Invited Career Panel Guests
Yayne Aklilu earned her BSc. in Environmental Physical Sciences at the University of Alberta and her PhD at York University. Her dissertation included field and laboratory work and focused on understanding the influence of composition and mixing state on the hygroscopicity of fine particulate matter. After a short stint (~2 years) as a postdoctoral fellow at Environment Canada (now Environment Canada and Climate Change), Yayne joined the Alberta Environment within the Government of Alberta. She has worked in Alberta Environment and Parks (and its various previous names) for almost 14 years. In the early years, Yayne’s work focused mainly on analyzing ambient air data with the aim of informing emission management. Since then her work has included policy development, stakeholder relations, study and monitoring designs, development of mathematical models, while still continuing to work towards unravelling factors influencing air quality in Alberta through data analysis.
Bob Holmes is an Edmonton-based science journalist. Originally trained as an ecologist, he has been a correspondent for New Scientist magazine for more than 25 years, publishing more than 900 articles in that time. He is also author of the book Flavor: The Science of Our Most Neglected Sense.
Danielle is currently an environmental project manager with the City of Edmonton. Her role primarily focuses on climate change adaptation and resilience, overall environmental management and environmental policy, and air quality oversight. Danielle has an environmental and conservation sciences background, as well as a masters degree in environmental planning and design, with almost ten years of experience in the environmental profession.
Anne Myers works at the Canadian Ice Core Archive at the University of Alberta as the Ice Core Laboratory Analyst. She completed an MSc and PhD in Environmental and Analytical Chemistry at the University of Toronto where her research focused on the environmental fate of halogenated contaminants. Along the way, she has worked as a technician for Maxxam Analytics, a research associate with the Ontario Ministry of the Environment, Conservation and Parks, and an NSERC Visiting Fellow with the Northern Contaminants Program. In her current role, Anne applies her analytical knowledge to the study Arctic ice core chemistry.
Matthew Ross is an assistant professor in the Department of Physical Sciences at MacEwan University.

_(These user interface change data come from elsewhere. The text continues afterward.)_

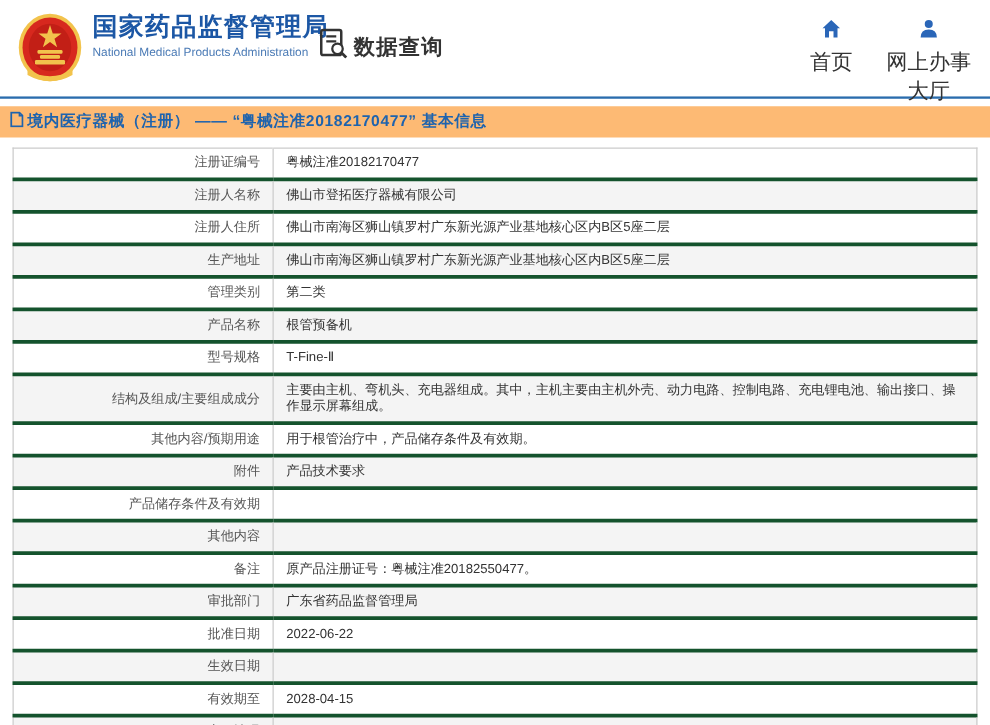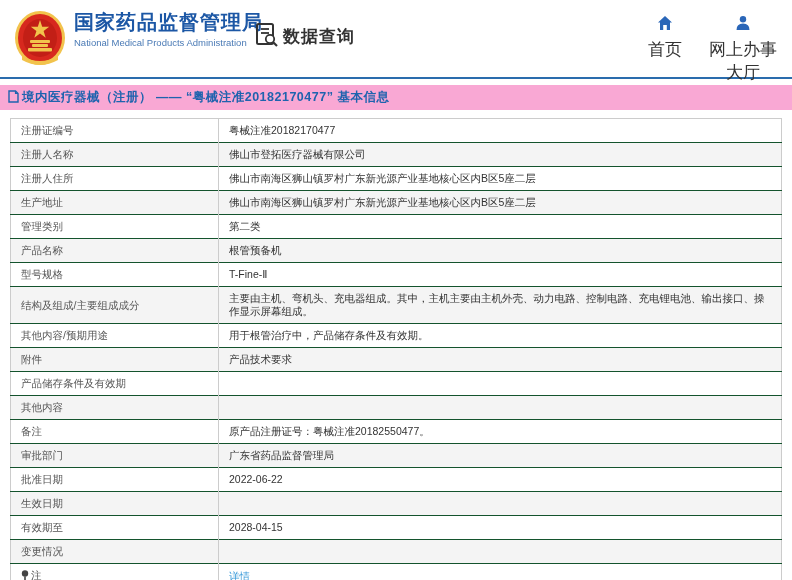--- a/index.html
+++ b/index.html
@@ -26,7 +26,7 @@
   .blue-line { height:2px; background:#2a6cad; }
 
   
-  .crumb-bar { margin-top:6px; height:25px; background:#f9a8d4; display:flex; align-items:center; padding-left:8px; }
+  .crumb-bar { margin-top:6px; height:25px; background:#fdba74; display:flex; align-items:center; padding-left:8px; }
   .crumb-ic { width:11px; height:13px; margin-right:3px; flex:0 0 auto; }
   .crumb-title { font-size:12.5px; font-weight:bold; color:#1e63ae; letter-spacing:0.5px; }
 

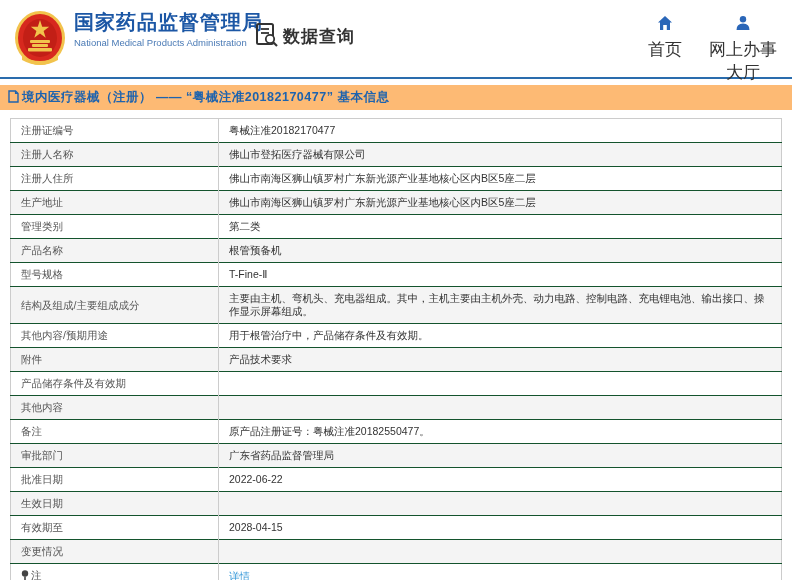--- a/index.html
+++ b/index.html
@@ -37,7 +37,7 @@
   table.info tr:nth-child(odd) { background:#ffffff; }
   table.info td { border-top:1px solid #14532d; font-size:10.5px; line-height:13px; padding:5px 10px; vertical-align:middle; }
   table.info tr:first-child td { border-top:none; }
-  td.lbl { width:208px; text-align:left; color:#555; border-right:1px solid #cccccc; padding-right:13px; }
+  td.lbl { width:208px; text-align:right; color:#555; border-right:1px solid #cccccc; padding-right:13px; }
   td.val { color:#333; padding-left:12px; }
   td.val a { color:#3a9ad9; text-decoration:none; cursor:pointer; }
   .pin-ic { display:inline-block; vertical-align:-2px; margin-right:2px; }

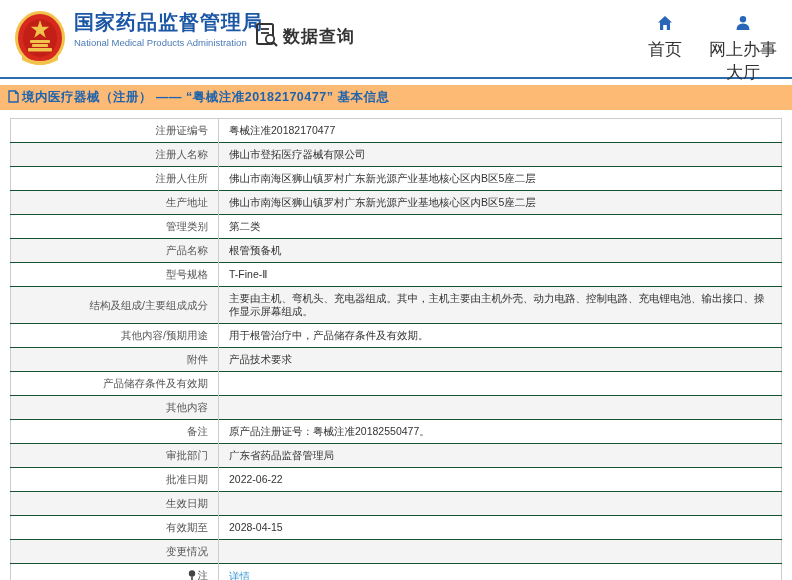--- a/index.html
+++ b/index.html
@@ -35,7 +35,7 @@
   table.info { width:100%; border-collapse:collapse; border:1px solid #cccccc; }
   table.info tr:nth-child(even) { background:#f4f4f4; }
   table.info tr:nth-child(odd) { background:#ffffff; }
-  table.info td { border-top:1px solid #14532d; font-size:10.5px; line-height:13px; padding:5px 10px; vertical-align:middle; }
+  table.info td { border-top:3px solid #14532d; font-size:10.5px; line-height:13px; padding:5px 10px; vertical-align:middle; }
   table.info tr:first-child td { border-top:none; }
   td.lbl { width:208px; text-align:right; color:#555; border-right:1px solid #cccccc; padding-right:13px; }
   td.val { color:#333; padding-left:12px; }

He completed a PhD in environmental and analytical chemistry at the University of Alberta before moving across the river to MacEwan, where he has taught undergraduate courses in environmental chemistry and engaged undergraduates from all levels in student-focused research since 2012. His multidisciplinary research program focuses on understanding the sources, transport, and fate of anthropogenic pollutants in the environment.